QS’ failure to price projects with the accuracy their clients demand is a stark warning to rethink how they operate

Sarah Richardson

It’s been a long, long time since contractors held the aces in construction. But, much to the relief of firms in that most battered part of the industry, it seems they are finally coming up trumps in negotiations over work.

With enquiries flooding in, contractors in some parts of the country have over the last six months moved from effectively holding out a begging bowl to clients, to being able to choose what work to take on, and for whom. And crucially - with margin growth now the key game in a sector where resource shortages are constraining pushes on turnover - contractors can avoid working for those clients they believe deepened their woes during recession.
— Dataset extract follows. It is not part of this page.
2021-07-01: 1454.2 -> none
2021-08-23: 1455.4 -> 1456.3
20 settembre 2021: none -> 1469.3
The clients who paid the poorest, or the latest, or those that refused to offer any flexibility on payment terms when short-term cashflow problems bit.
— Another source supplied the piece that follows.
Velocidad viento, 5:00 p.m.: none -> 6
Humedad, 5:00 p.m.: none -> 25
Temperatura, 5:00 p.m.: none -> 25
This reversal in fortune has been on the cards for a while. And it will upset few people in the sector to see certain clients reap what they have sown - whether through a sense of comeuppance, or a hope that this might lead to a more understanding approach to their supply chains next time a downturn comes. But as the pendulum swings and the power shifts, there are also some who stand to lose out much less justly.

These include those clients that did go the extra mile to support companies during the recession, many of which are still struggling to put tender lists together due to the pressure on contractors’ top teams. But another, far more unexpected group of losers, is the QS profession - whose very place in the sector is being called into question due to its collective failure to predict the steep cost rises that have accompanied the dramatic swing in power to contractors.

The failure of QSs to anticipate the speed and scale of cost rises, has led to clients being faced with costs as much as 10% higher than QSs’ tender forecasts. Clients are more than entitled to question why they are paying these consultants if they cannot price procurement accurately. There is a distinct sense here of “You had one job to do….”

The failure of QSs to anticipate the speed and scale of cost rises, has led to clients being faced with costs as much as 10% higher than QSs’ tender forecasts

As so often, however, the reality is more complex than it first appears. QSs’ methods have undoubtedly left them struggling to keep up with the market - and perhaps the profession should rely more on making informed judgments on anecdotal evidence on top of its formulas and calculations. This will help it keep pace with a market influenced just as much by individual contractors’ behaviour as by more readily modelled materials and labour price rises. But in their defence, both QSs and their clients can still point to significant cost savings when the consultants are involved as a go-between, particularly given the element of score-settling that is almost certainly creeping into some contractors’ pricing strategies.

As a result, the current pricing failures should act as a warning to QSs rather than the death knell some have hinted at. But an added headache for QSs is that such criticism comes as their future is already under scrutiny, in the wake of sector grandee Paul Morrell’s controversial assertion that the status of construction’s professions could be all but eroded within 10 years due to the failure of their institutions to modernise.

Against this backdrop, Morrell’s suggestion that the profession carves out more of a role for itself in research and advising on longer term policy appears even more timely. After all, if cost consultants’ core role isn’t quite adding up for the sector, it doesn’t take a genius to see that they would do well collectively to demonstrate they can also bring a good deal of value elsewhere.